Strategic thinning supports wildlife and promotes resiliency to infestation, drought, and fire
Columbia Land Trust recently completed a 12.5 acre thinning project at Bowman Creek Natural Area in the East Cascades. Supported by funding from the National Wild Turkey Federation, our stewardship team, along with partners from Mt. Adams Resource Stewards, and a dedicated group of volunteer site-stewards, worked together to reduce the density of conifer trees and “release” oaks from conifer encroachment in an especially thick stand of ponderosa pine and Douglas fir on the property.
The goal of this project is to facilitate the development of mature, open and patchy oak-pine woodland forest that supports diverse native plant communities and high-quality wildlife habitat. Thinning treatments benefit wildlife in a variety of ways, like increasing the amount of sunlight that reaches the forest understory, stimulating native plants to grow in places that were previously too shaded and providing more forage for pollinators, mule, wild turkey, and black-tailed deer.

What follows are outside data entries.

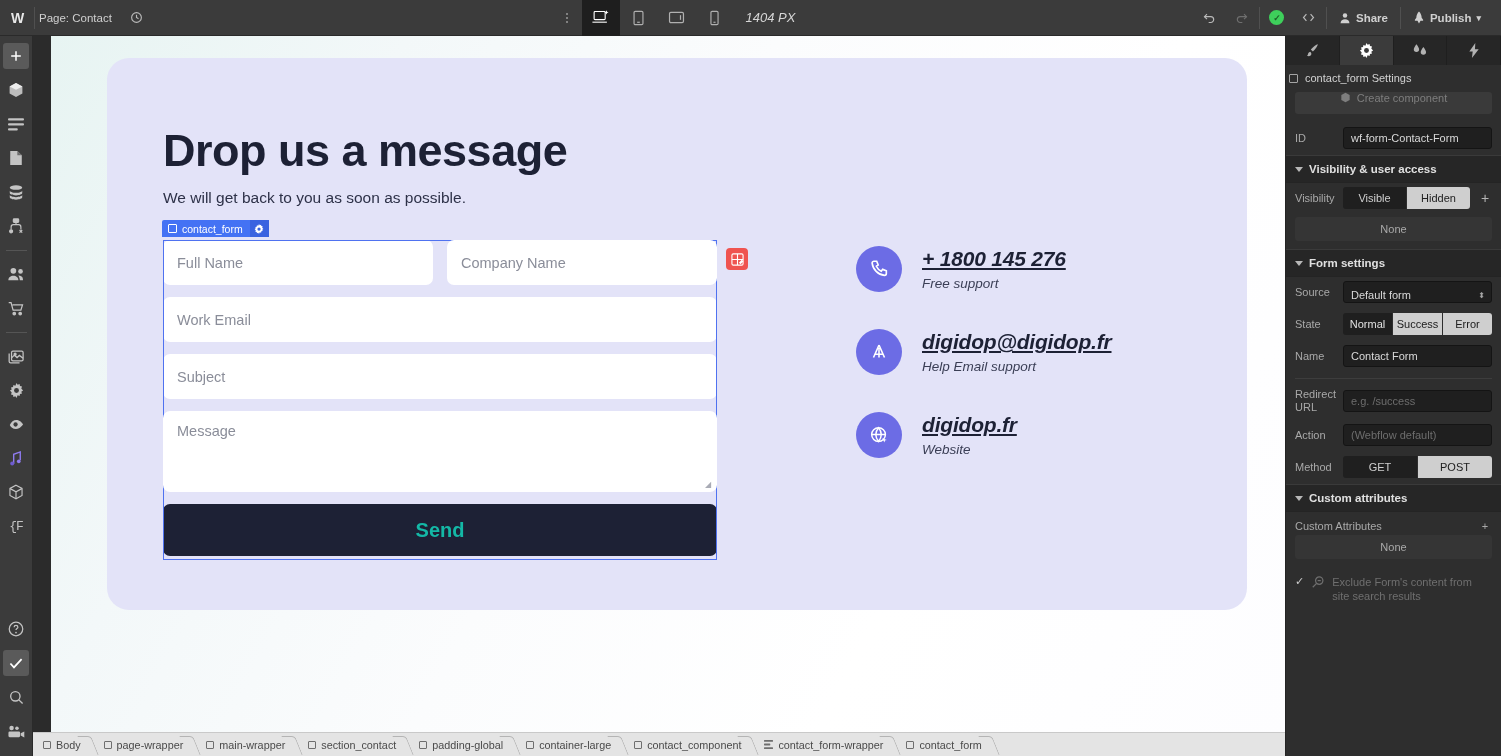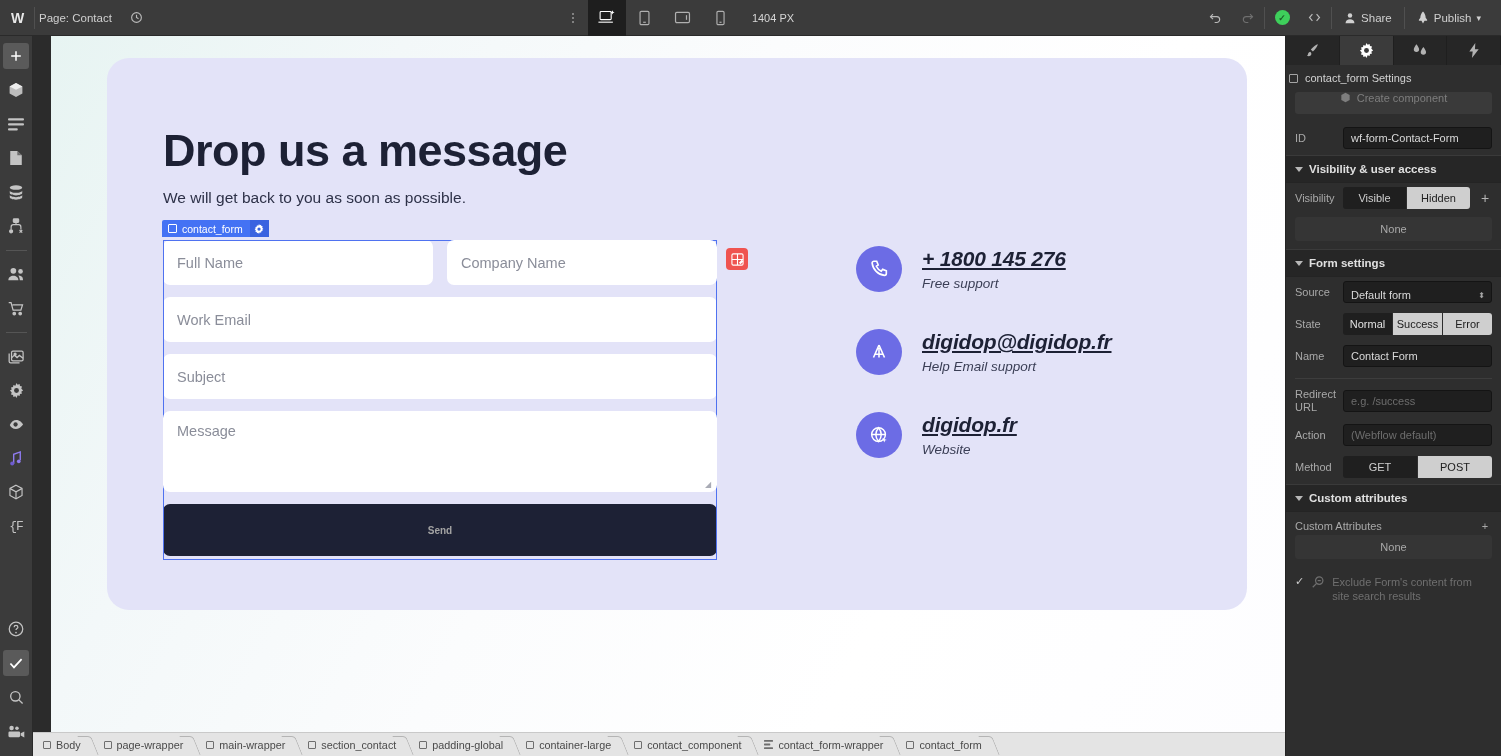--- a/index.html
+++ b/index.html
@@ -40,7 +40,7 @@
     color: #b0b0b0; position: relative;
   }
   .bp.active { background: #1e1e1e; color: #ffffff; }
-  .px-label { color: #d6d6d6; font-size: 11px; padding-left: 12px; }
+  .px-label { color: #d6d6d6; font-size: 13px; padding-left: 12px; font-style: italic; }
   .tb-right { display: flex; align-items: center; padding-right: 10px; gap: 2px; }
   .status-dot {
     width: 15px; height: 15px; border-radius: 50%; background: #3ecf5b;

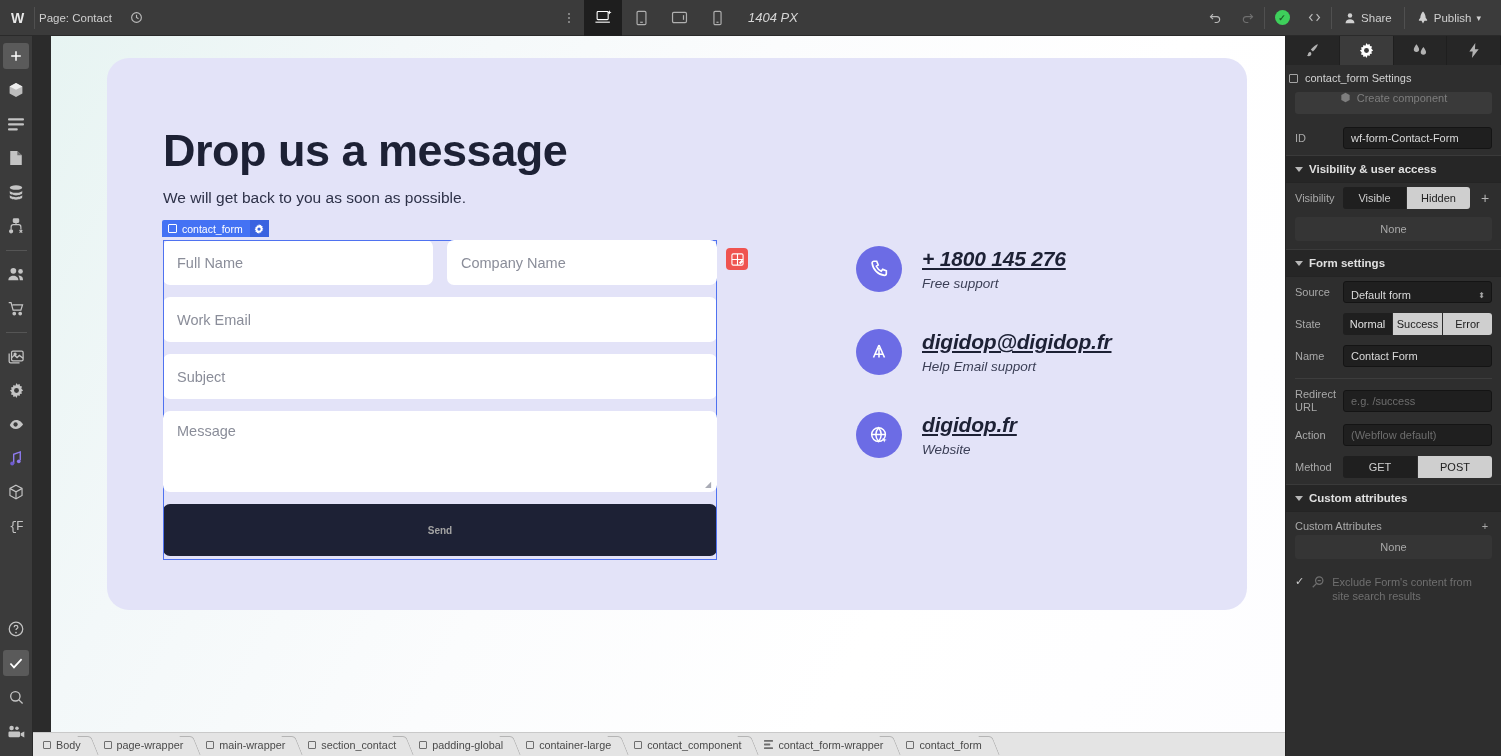--- a/index.html
+++ b/index.html
@@ -51,6 +51,7 @@
     display: flex; align-items: center; gap: 5px; color: #d0d0d0; font-size: 11.5px;
     padding: 0 10px; height: 26px; border-radius: 3px; background: transparent; border: none;
     font-family: inherit;
+    font-weight: bold;
   }
 
   

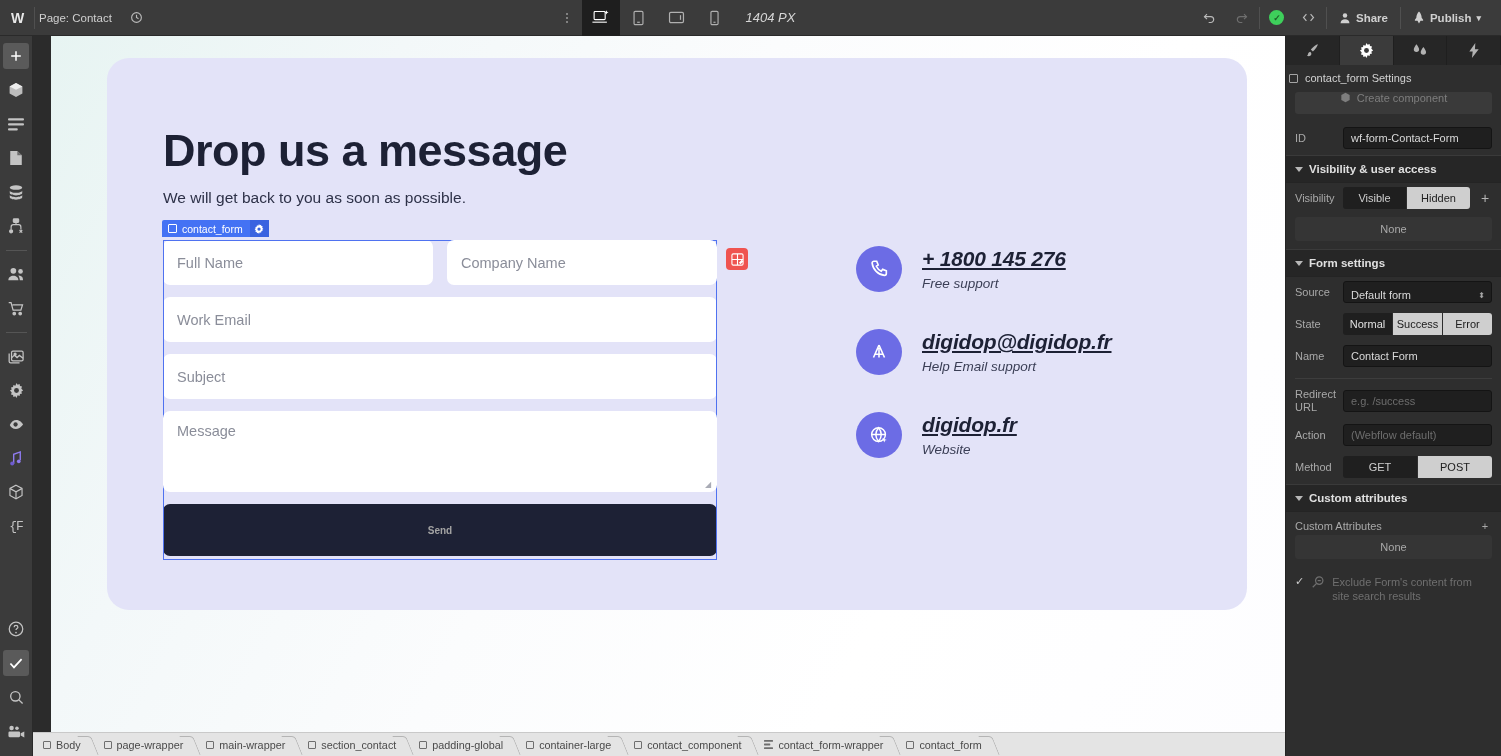--- a/index.html
+++ b/index.html
@@ -111,7 +111,7 @@
   .resize-grip { position: absolute; right: 3px; bottom: 3px; width: 9px; height: 9px; color: #a9abb5; font-size: 8px; line-height: 9px; }
   .send-btn {
     background: #1d2135; border-radius: 7px; height: 52px; display: flex; align-items: center;
-    justify-content: center; color: #a3a3a3; font-size: 10px; font-weight: bold; width: 100%;
+    justify-content: center; color: #14b8a6; font-size: 20px; font-weight: bold; width: 100%;
   }
   .cmp-badge {
     position: absolute; right: -31px; top: 8px; width: 22px; height: 22px; border-radius: 4px;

The project also focused on releasing Oregon white oaks (Quercus garryana) from being overtopped by faster growing conifers which protects and promotes acorn production, increasing nutritious food resources for endangered western gray squirrels (Sciurus griseus), turkeys, black bears, and more.
Reducing stand densities also reduces competition for limited water resources and increases resiliency to drought and bark beetles, which in turn protects western gray squirrel nests—the majority of which are made in the canopy of live conifer trees.
Our stewardship team is currently working on the next phase of restoration projects for this Bowman Creek, including the possibility of using prescribed fire to improve forest health and wildlife habitat.